From cd57fea11bb699369277cbe404c9b30b1d4f137a Mon Sep 17 00:00:00 2001
From: Yuan Wu <yuan.wu@intel.com>
Date: Thu, 6 Mar 2025 17:12:21 +0800
Subject: [PATCH] Fix Llava next crash issue (#285)

Signed-off-by: yuanwu <yuan.wu@intel.com>
---
 .../models/custom_modeling/llava_next.py      | 265 +++++++++++++-----
 .../models/vlm_causal_lm.py                   |  17 +-
 2 files changed, 198 insertions(+), 84 deletions(-)

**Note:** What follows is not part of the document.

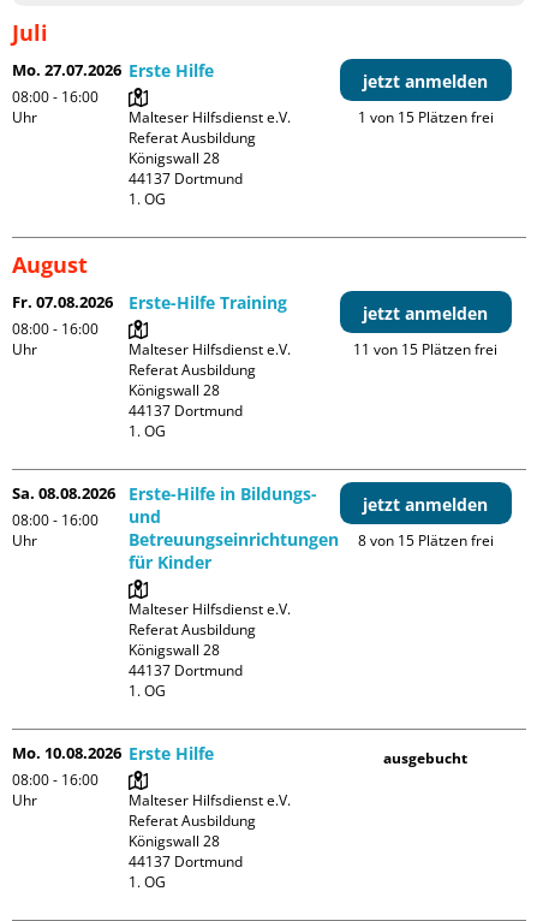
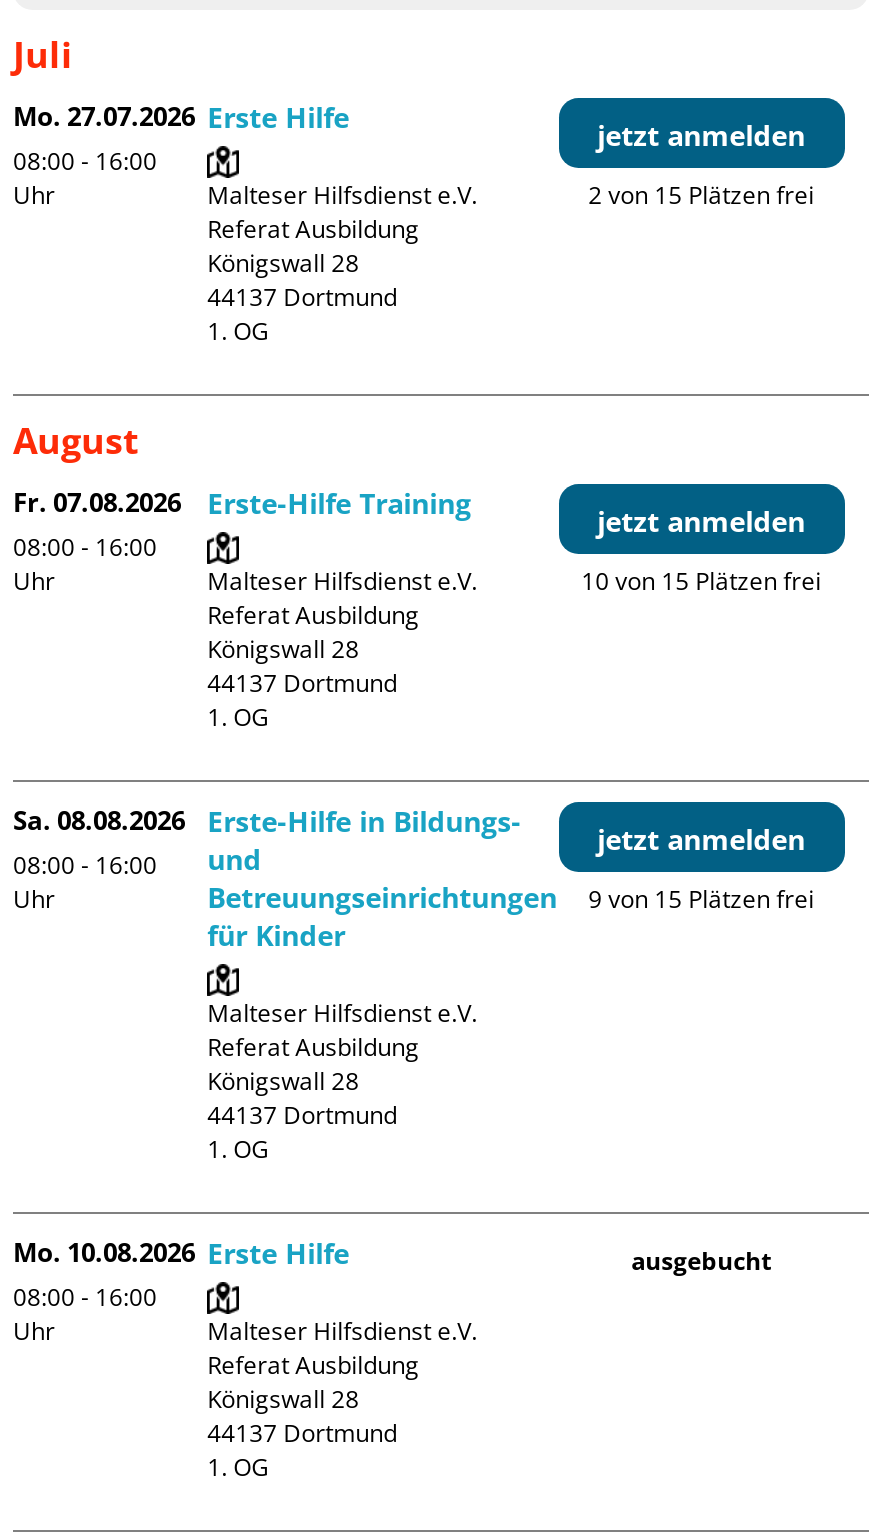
[358,107,493,127] 1 von 15 Plätzen frei -> [588,178,814,212] 2 von 15 Plätzen frei
[353,339,497,360] 11 von 15 Plätzen frei -> [581,564,821,598] 10 von 15 Plätzen frei
[358,530,493,551] 8 von 15 Plätzen frei -> [588,882,814,916] 9 von 15 Plätzen frei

diff --git a/server/text_generation_server/models/custom_modeling/llava_next.py b/server/text_generation_server/models/custom_modeling/llava_next.py
index c58644b2..fa2d59f8 100644
--- a/server/text_generation_server/models/custom_modeling/llava_next.py
+++ b/server/text_generation_server/models/custom_modeling/llava_next.py
@@ -14,14 +14,13 @@
 # limitations under the License.
 """ PyTorch Llava-NeXT model."""
 
-from typing import List, Optional, Tuple, Union
+from typing import List, Optional, Union
 
 import torch
 import torch.utils.checkpoint
-from torch import nn
+import numpy as np
 
 from loguru import logger
-from transformers.activations import ACT2FN
 from transformers.models.llava_next.modeling_llava_next import (
     unpad_image,
 )
@@ -50,25 +49,44 @@ def get_anyres_image_grid_shape(image_size, grid_pinpoints, patch_size):
     height, width = select_best_resolution(image_size, grid_pinpoints)
     return height // patch_size, width // patch_size
 
+# Copied from https://github.com/huggingface/transformers/blob/6966fa190172b48b2fb46fe4552a13b943e692cf/src/transformers/models/llava_next/modeling_llava_next.py#L79
+def image_size_to_num_patches(image_size, grid_pinpoints, patch_size: int):
+    """
+    Calculate the number of patches after the preprocessing for images of any resolution.
+
+    Args:
+        image_size (`torch.LongTensor` or `np.ndarray` or `Tuple[int, int]`):
+            The size of the input image in the format (height, width). ?
+        grid_pinpoints (`List`):
+            A list containing possible resolutions. Each item in the list should be a tuple or list
+            of the form `(height, width)`.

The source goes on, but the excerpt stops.